La migración y la salud mental devinieron en las últimas décadas un problema emergente en el ámbito de la salud pública en muchos países. Tanto las personas trabajadoras que migran, como los familiares que se quedan en los países expulsores, enfrentan múltiples desequilibrios en orden psicológico. 

Migración

Si bien en todas las etapas de la historia ocurrieron desplazamientos de personas por múltiples razones, emigrar puede ser considerado desde un punto de vista psicológico el cambio más radical que experimenta un ser humano y es que la persona migrante transita de lo que era “su mundo” a un contexto distinto en casi toda la extensión del término; un ámbito diferente al que tendrá que hacer suyo a costa de revertir de manera progresiva ciertos hábitos o costumbres que lo acompañaron durante su existencia previa.

El convertir en parte de sí el nuevo lugar es quizás el mayor desafío que enfrenta la persona migrante y dependerá en buena medida de las posibilidades que se abran para el recién llegado. En muchas ocasiones, estas alientan la satisfacción, el goce de los logros y el crecimiento personal. Otras veces, las puertas permanecen cerradas o semiabiertas y -aunque sólo sea de manera temporal- ello trae consigo sentimientos de fracaso e incertidumbres que impulsan el debilitamiento existencial.

La persona migrante siente por momentos que vive en una cuerda floja, su aspiración de progreso es constante y todo lo que pueda obstaculizarla incide de manera directa en sus emociones, por cuanto su principal meta es garantizarse un bienestar mayor al que disfrutaba en el país de origen y contribuir a una mejor vida de sus familiares lejanos, a quienes añora.

La emigración aporta mucho al desarrollo de las distintas sociedades en cuanto al intercambio de conocimientos, de bienes materiales, el respeto a lo diverso y el enriquecimiento de los seres humanos, pero sería inadecuado negar el costo individual de esta. Incluso, los más favorecidos en los lugares de acogida, extrañan de tarde en tarde el sabor de ciertas comidas, la reunión familiar, los dicharachos y hasta el aire de aquel lugar que dejaron atrás.

Desde su llegada, las personas migrantes enfrentan complejas situaciones en el nuevo contexto vital: Encontrar un trabajo o adaptarse a él si ya se tiene, encontrar una vivienda adecuada, establecer nuevas relaciones sociales, aprender aspectos esenciales de la nueva cultura (costumbres, localismos idiomáticos, “pensar” con la nueva moneda y otros), sobrellevar la burocracia y trámites administrativos interminables… en fin, una madeja de acontecimientos que retuercen la estabilidad y que suelen llevar al llamado estrés del emigrante.

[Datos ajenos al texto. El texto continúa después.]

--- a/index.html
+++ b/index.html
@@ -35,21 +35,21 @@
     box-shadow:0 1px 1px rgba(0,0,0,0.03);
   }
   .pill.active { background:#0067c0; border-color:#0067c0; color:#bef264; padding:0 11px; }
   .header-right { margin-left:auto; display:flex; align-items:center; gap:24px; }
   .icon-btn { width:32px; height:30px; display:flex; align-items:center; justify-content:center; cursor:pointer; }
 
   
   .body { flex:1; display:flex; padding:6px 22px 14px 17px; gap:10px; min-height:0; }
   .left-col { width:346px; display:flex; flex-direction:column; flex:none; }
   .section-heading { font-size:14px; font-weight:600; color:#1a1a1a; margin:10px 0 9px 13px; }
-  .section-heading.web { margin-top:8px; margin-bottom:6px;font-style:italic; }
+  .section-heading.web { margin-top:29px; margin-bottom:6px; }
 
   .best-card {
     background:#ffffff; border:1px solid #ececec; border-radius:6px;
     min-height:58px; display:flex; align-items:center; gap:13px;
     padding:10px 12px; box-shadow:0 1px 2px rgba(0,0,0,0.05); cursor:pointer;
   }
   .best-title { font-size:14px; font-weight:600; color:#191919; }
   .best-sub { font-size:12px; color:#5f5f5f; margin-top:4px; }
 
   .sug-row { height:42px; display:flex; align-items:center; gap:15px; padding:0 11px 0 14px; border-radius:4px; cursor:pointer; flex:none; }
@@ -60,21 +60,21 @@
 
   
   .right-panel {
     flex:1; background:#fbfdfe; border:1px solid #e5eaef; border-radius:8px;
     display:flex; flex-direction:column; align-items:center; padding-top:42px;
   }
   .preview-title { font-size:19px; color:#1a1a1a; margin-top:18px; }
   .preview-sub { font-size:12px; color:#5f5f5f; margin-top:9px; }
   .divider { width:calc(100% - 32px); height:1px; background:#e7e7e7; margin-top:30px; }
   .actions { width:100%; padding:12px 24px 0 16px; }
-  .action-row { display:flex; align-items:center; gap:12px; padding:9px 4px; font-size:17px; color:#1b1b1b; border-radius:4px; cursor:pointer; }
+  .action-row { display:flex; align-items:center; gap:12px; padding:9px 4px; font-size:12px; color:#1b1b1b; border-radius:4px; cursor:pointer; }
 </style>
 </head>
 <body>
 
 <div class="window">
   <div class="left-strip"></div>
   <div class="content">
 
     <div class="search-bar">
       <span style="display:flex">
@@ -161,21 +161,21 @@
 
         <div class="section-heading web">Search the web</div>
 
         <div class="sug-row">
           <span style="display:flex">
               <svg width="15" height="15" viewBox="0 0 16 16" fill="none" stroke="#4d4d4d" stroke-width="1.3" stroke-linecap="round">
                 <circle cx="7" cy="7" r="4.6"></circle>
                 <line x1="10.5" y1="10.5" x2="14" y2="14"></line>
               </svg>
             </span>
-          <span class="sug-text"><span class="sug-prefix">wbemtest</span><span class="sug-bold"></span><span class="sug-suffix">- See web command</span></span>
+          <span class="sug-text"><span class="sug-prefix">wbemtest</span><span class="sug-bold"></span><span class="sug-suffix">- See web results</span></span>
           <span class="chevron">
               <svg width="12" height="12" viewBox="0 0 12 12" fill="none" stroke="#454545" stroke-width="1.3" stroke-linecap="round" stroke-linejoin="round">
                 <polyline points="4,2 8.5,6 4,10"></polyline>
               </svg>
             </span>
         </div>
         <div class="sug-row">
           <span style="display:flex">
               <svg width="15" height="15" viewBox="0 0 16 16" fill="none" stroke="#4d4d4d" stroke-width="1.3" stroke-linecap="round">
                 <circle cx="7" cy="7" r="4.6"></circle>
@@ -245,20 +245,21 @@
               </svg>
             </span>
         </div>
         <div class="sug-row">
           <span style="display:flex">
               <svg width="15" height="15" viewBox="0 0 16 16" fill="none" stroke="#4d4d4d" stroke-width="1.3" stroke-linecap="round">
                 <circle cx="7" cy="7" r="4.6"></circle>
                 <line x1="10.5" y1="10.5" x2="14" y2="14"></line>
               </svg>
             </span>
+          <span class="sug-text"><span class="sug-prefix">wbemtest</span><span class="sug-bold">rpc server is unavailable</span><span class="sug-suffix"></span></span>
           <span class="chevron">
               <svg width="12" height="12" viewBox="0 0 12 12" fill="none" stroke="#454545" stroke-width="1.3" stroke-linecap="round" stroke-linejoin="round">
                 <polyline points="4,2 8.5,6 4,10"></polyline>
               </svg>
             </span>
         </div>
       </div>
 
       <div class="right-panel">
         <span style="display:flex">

El estrés tiene relación con un estado de alerta (ante todo lo nuevo y los retos) y de activación del cuerpo para poder realizar actividades de forma “rápida” y responder a la demanda. En este caso la “demanda” principal es integrarse en la vida diaria del nuevo contexto. Pero este puede convertirse en el preludio de una carga psicológica que debe sostenerse cual mochila pesada y que en ocasiones tira para abajo.